When you find the word "BROWN" in a line of the entries, please copy the whole line.

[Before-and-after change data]
--

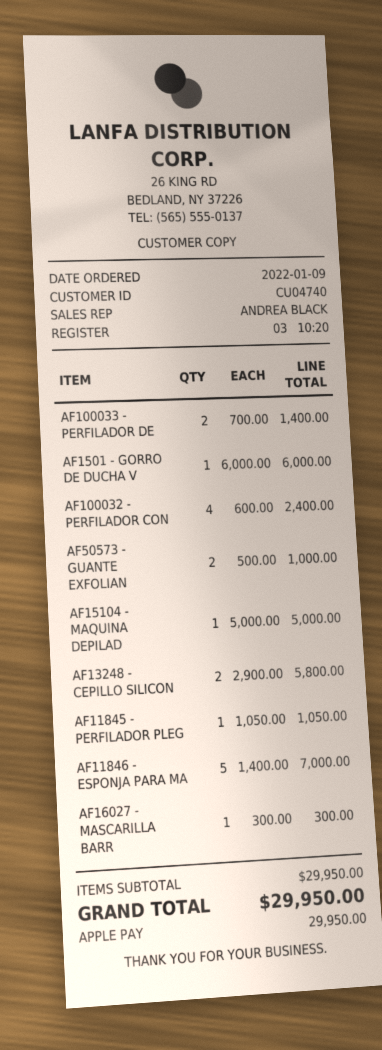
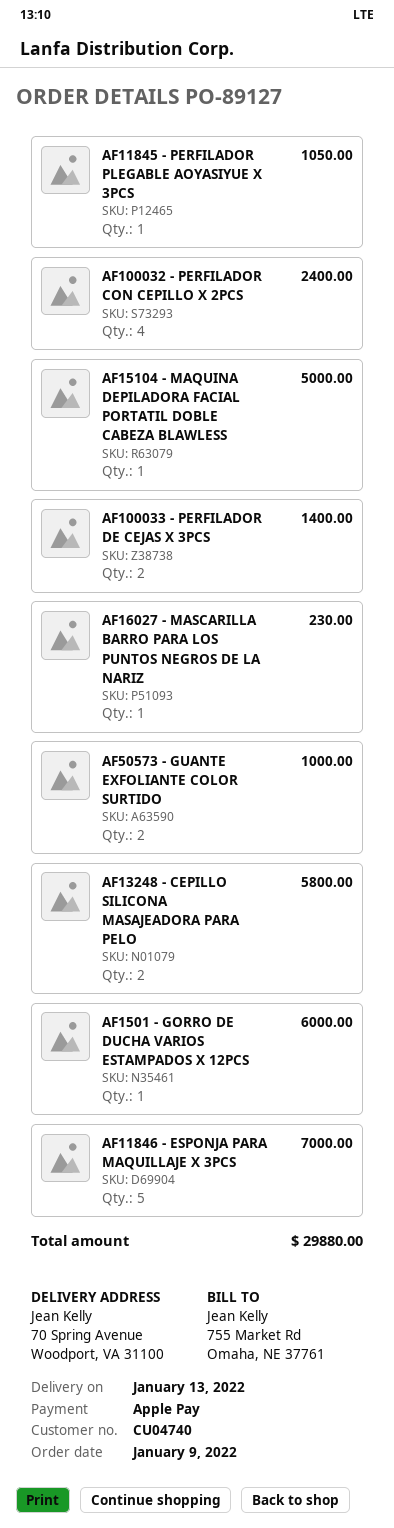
AF16027 - MASCARILLA BARR: 1 for 300.00 -> 1 for 230.00
total: 29950.00 -> 29880.00

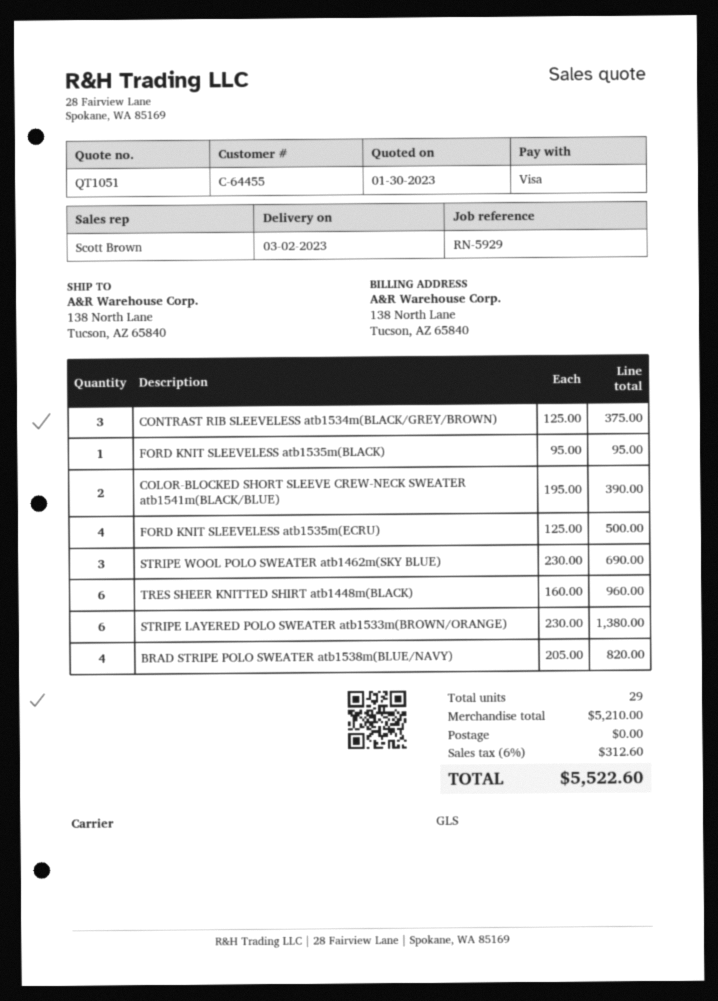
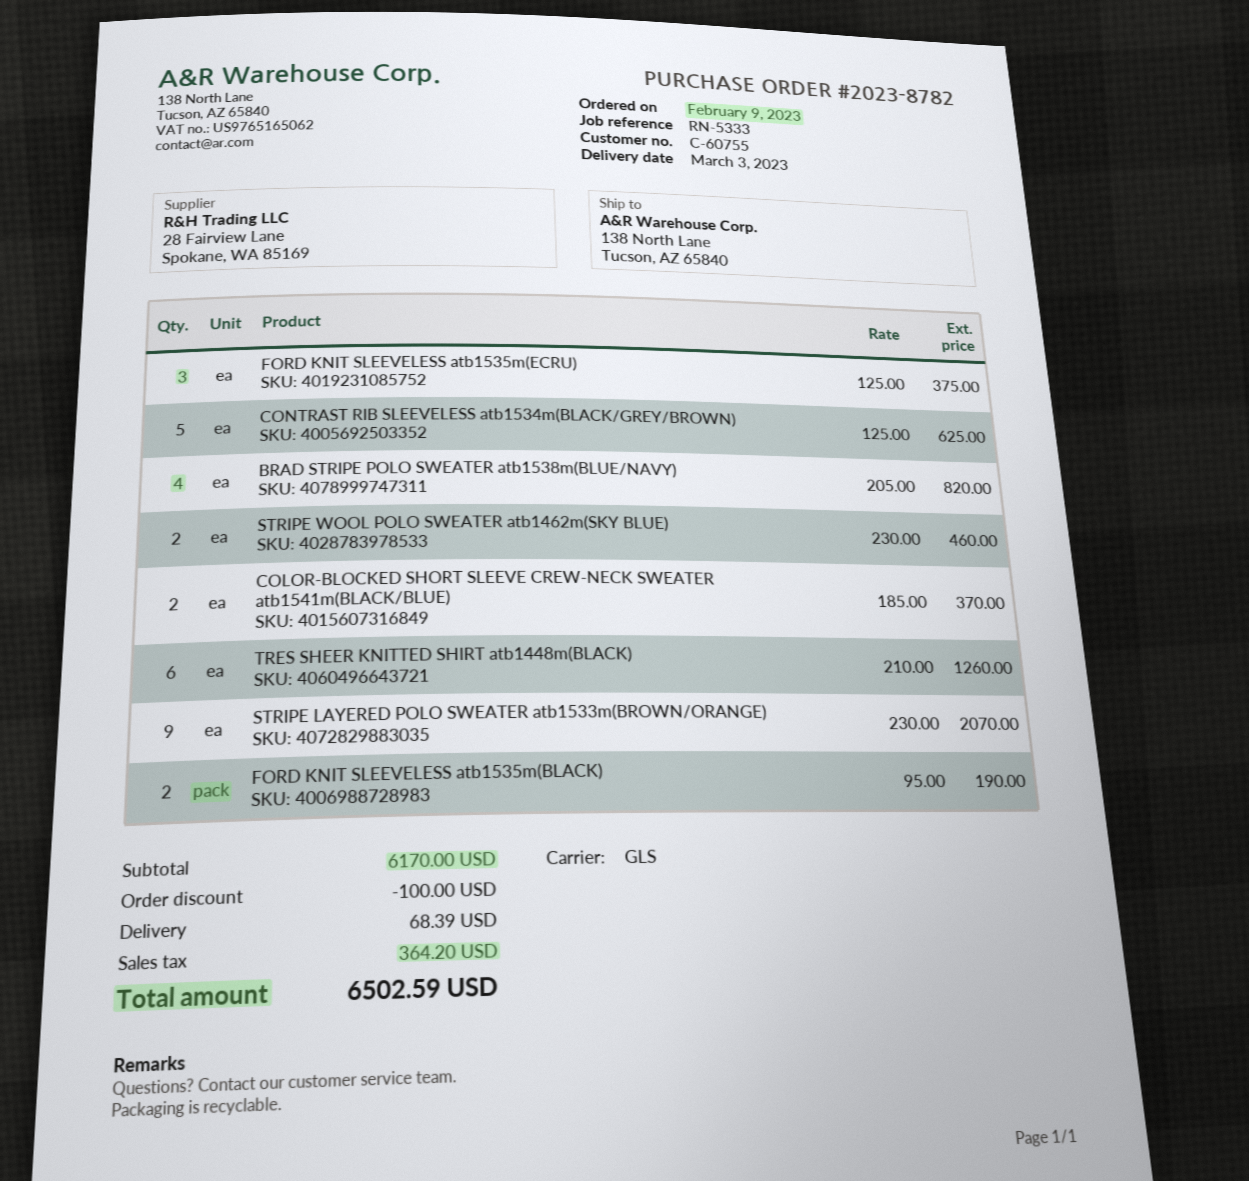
delivery date: 2023-03-02 -> 2023-03-03
customer number: C-64455 -> C-60755
reference: RN-5929 -> RN-5333
CONTRAST RIB SLEEVELESS atb1534m(BLACK/GREY/BROWN): 3 x 125.00 = 375.00 -> 5 x 125.00 = 625.00
FORD KNIT SLEEVELESS atb1535m(BLACK): 1 x 95.00 = 95.00 -> 2 x 95.00 = 190.00
COLOR-BLOCKED SHORT SLEEVE CREW-NECK SWEATER atb1541m(BLACK/BLUE): 2 x 195.00 = 390.00 -> 2 x 185.00 = 370.00
FORD KNIT SLEEVELESS atb1535m(ECRU): 4 x 125.00 = 500.00 -> 3 x 125.00 = 375.00
STRIPE WOOL POLO SWEATER atb1462m(SKY BLUE): 3 x 230.00 = 690.00 -> 2 x 230.00 = 460.00
TRES SHEER KNITTED SHIRT atb1448m(BLACK): 6 x 160.00 = 960.00 -> 6 x 210.00 = 1260.00
STRIPE LAYERED POLO SWEATER atb1533m(BROWN/ORANGE): 6 x 230.00 = 1380.00 -> 9 x 230.00 = 2070.00
subtotal: 5210.00 -> 6170.00
discount: none -> 100.00
shipping: 0.00 -> 68.39
tax: 312.60 -> 364.20
total: 5522.60 -> 6502.59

--

◆ **Solution below**
CONTRAST RIB SLEEVELESS atb1534m(BLACK/GREY/BROWN): 3 x 125.00 = 375.00 -> 5 x 125.00 = 625.00
STRIPE LAYERED POLO SWEATER atb1533m(BROWN/ORANGE): 6 x 230.00 = 1380.00 -> 9 x 230.00 = 2070.00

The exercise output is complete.